Some 10,000 shirts later, Festa’s pledge of allegiance to Dusty has become a Chi-town staple. The shirts, which come in several styles and cost between $20 and $35, sell online at festastuff.com and at street festivals, boutiques, Chicago-area Nordstrom stores and, starting this season, Wrigley Field itself.
Festa, blessed with a name that means “party” in Italian, has dropped a tech career in knowledge management to build a fashion company that celebrates hometown sentiments. Other shirt designs praise Midwestern girls (the “corn-fed, fun-loving, up-for-anything” type) and area code identities (the “312-FOR-EVER” shirt promises that the wearer will “never, ever, ever move to Naperville” or any of 23 other alphabetized Chicago suburbs.) A longtime lover of road trips, Festa hopes to create silk-screened wear for locales throughout the United States. He says he avoids a “carpetbagger” reputation by reading local newspapers and websites and “reality testing” his slogans with friends in each area.

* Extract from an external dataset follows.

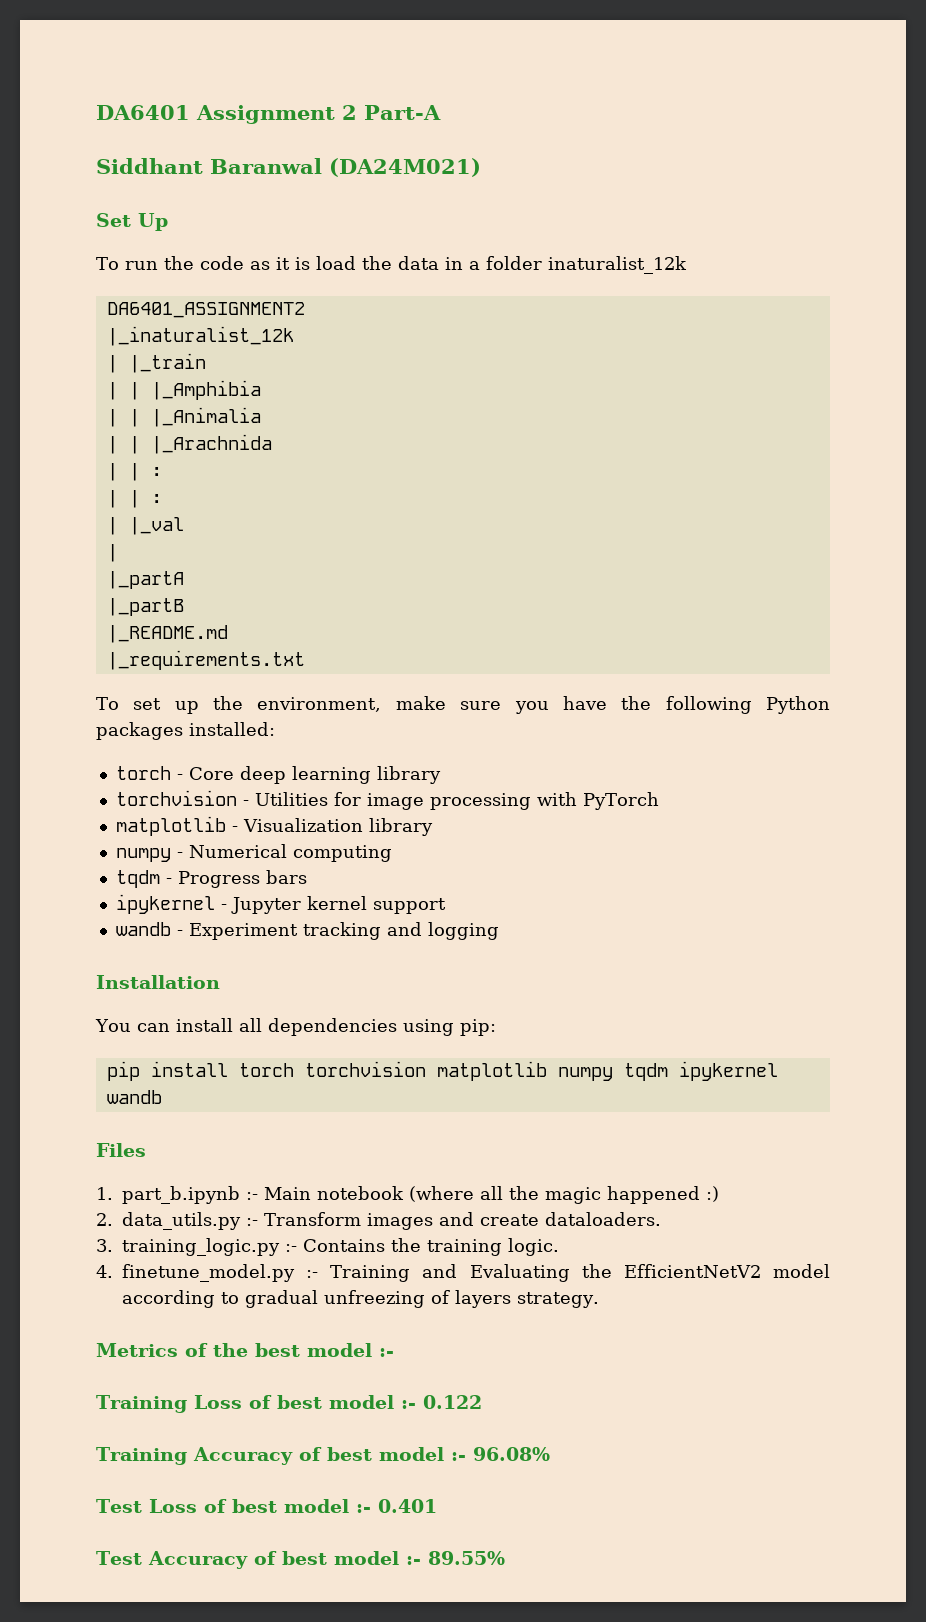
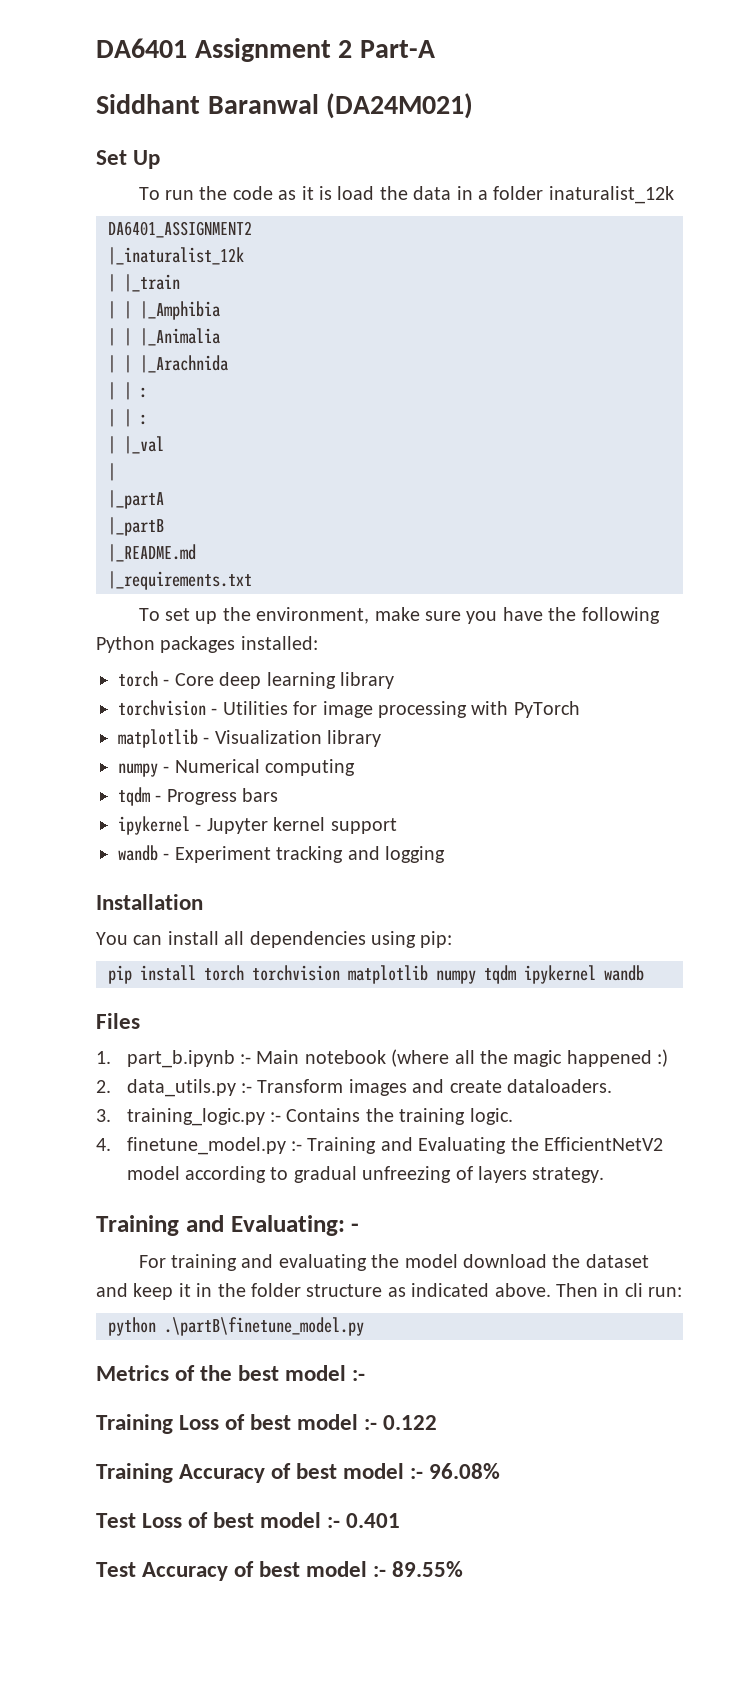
+ Training and Evaluating: -
+ For training and evaluating the model download the dataset and keep it in the folder structure as indicated above. Then in cli run:
+ python .\partB\finetune_model.py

His company, founded in May 2003, projects sales of $200,000 this year, a figure that presumably could experience blips along with the Cubs’ prospects. Festa feels confident the Cubs are “gonna break the curse” that’s kept them out of the World Series since 1908. “Ideas are in the vault, under lock and key” for the shirts he’d produce if the Baker boys were to win it all.